Phoebe English shifted to a coed presentation this season, citing creativity as the reason for change. Although she showed both lines at the same time, English managed to kept them separate, in design as well as in performance, with male and female models moving behind large block panels.
Men wore button-down utilitarian shirts — some were paneled to create a tierlike effect — and cropped, bunched joggers. Similar to her previous collections, English used linen waffle and waxed cotton for a crumpled effect on her garments. She also fashioned small fins on the sides of her shirting and trousers, which were only visible from the back. They added slight dimension and some interest to her otherwise streamlined shapes.
In a sea of monochromatic whites, grays, and navy blues, a full orange look stood out. “Our men’s clients really love color, so I try and always get it in there,” said English. For such a loud statement, the designer stuck to basic streetwear pieces, the orange outfit consisted of a bomber jacket, a mandarin collared shirt, knee-length shorts and a large holdall.

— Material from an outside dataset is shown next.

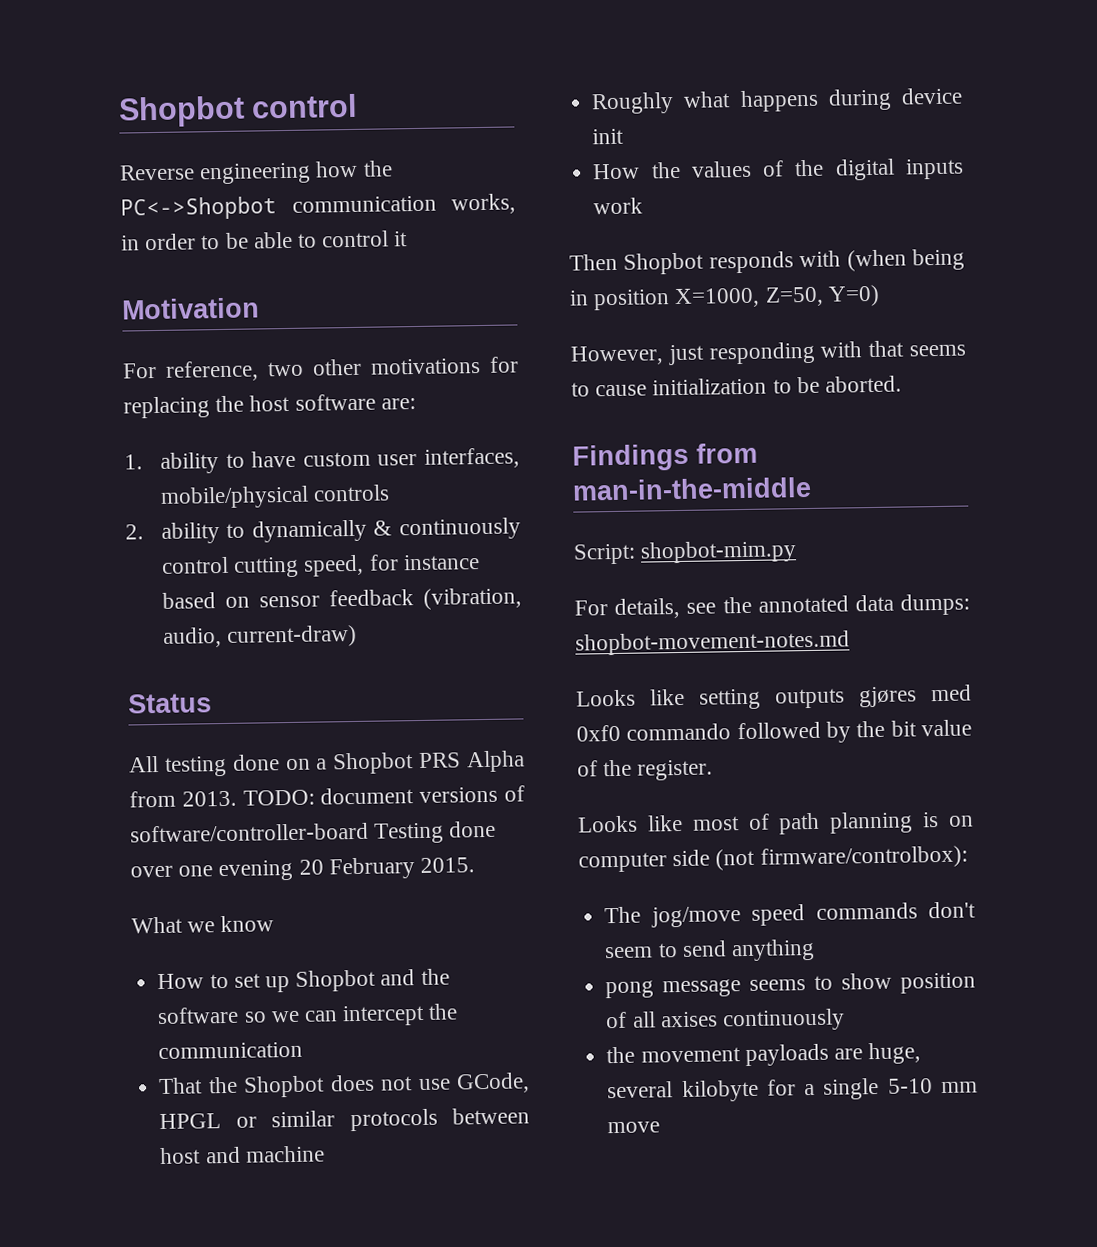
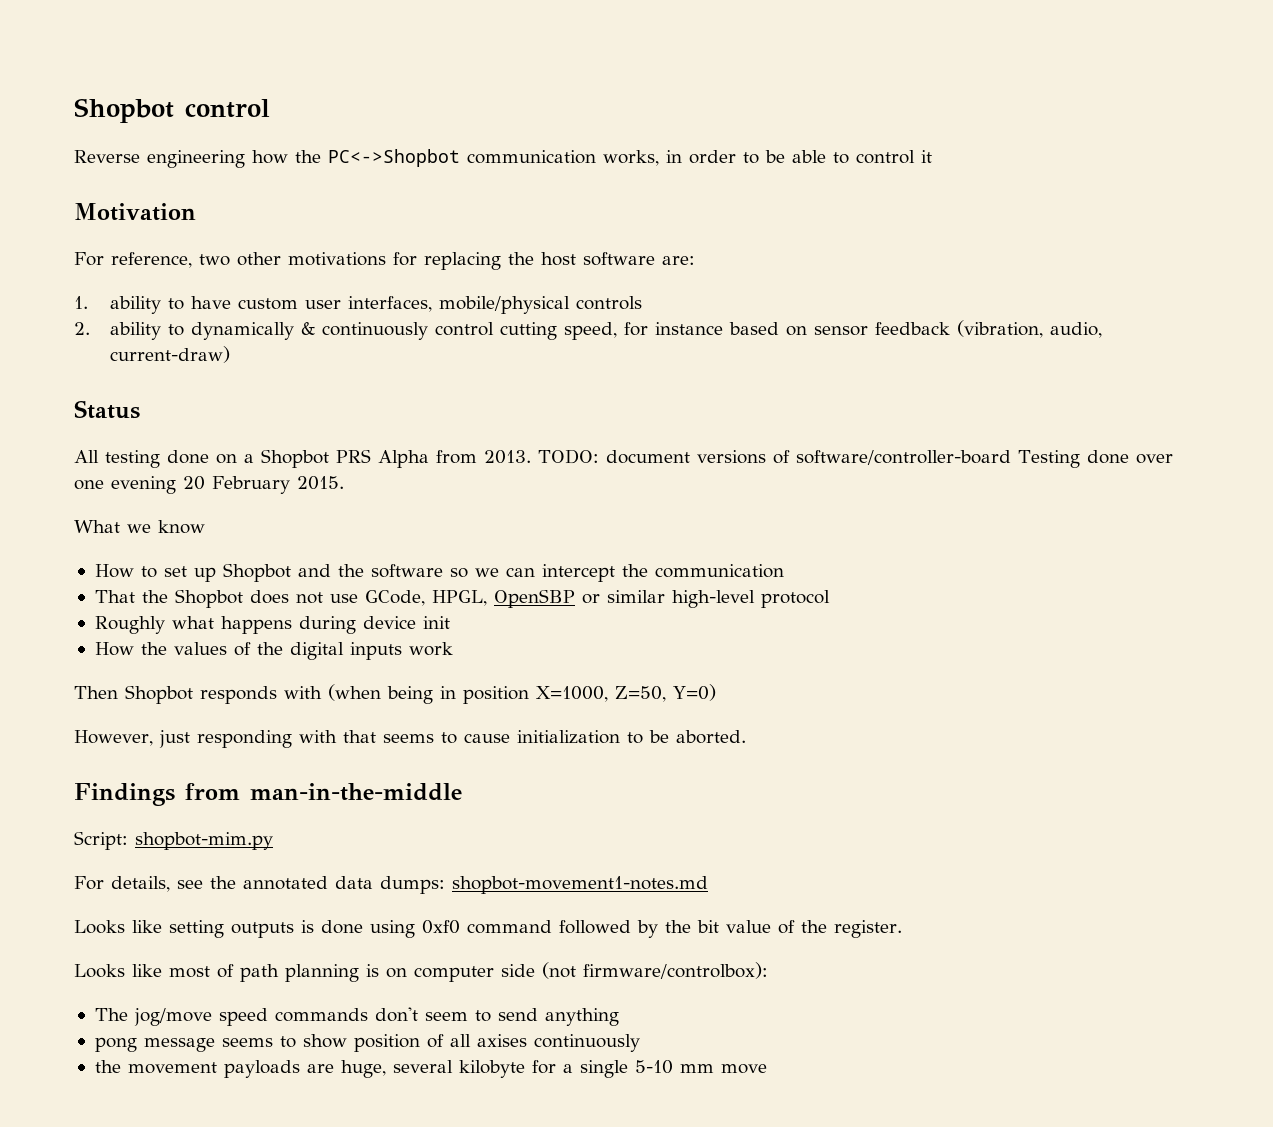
[159,1107,530,1132] [160,1145,325,1165] HPGL or similar protocols between host and machine -> [431,589,830,608] HPGL, OpenSBP or similar high-level protocol
[575,630,850,656] shopbot-movement-notes.md -> [452,876,708,894] shopbot-movement1-notes.md
[859,684,972,708] [576,723,732,742] gjøres med 0xf0 commando -> [301,920,552,938] is done using 0xf0 command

The women stepped out in black jelly shoes with plastic hair accessories creating cone-shaped manes. Drapy silhouettes offset those structured headpieces and her women’s wear was all about movement. Fluid bamboo silk shirts and dresses were pinched at the arms and shoulders to create tension.
Black tulle tops and slipdresses with exaggerated polka dots were used for layering and this was overlaid on top of shirts and dresses and also presented as a sweeping skirt. “It felt like the polka dots really had this energy and sense of movement, almost like molecules moving around, especially when they were escaping off the edges of the garments,” English said.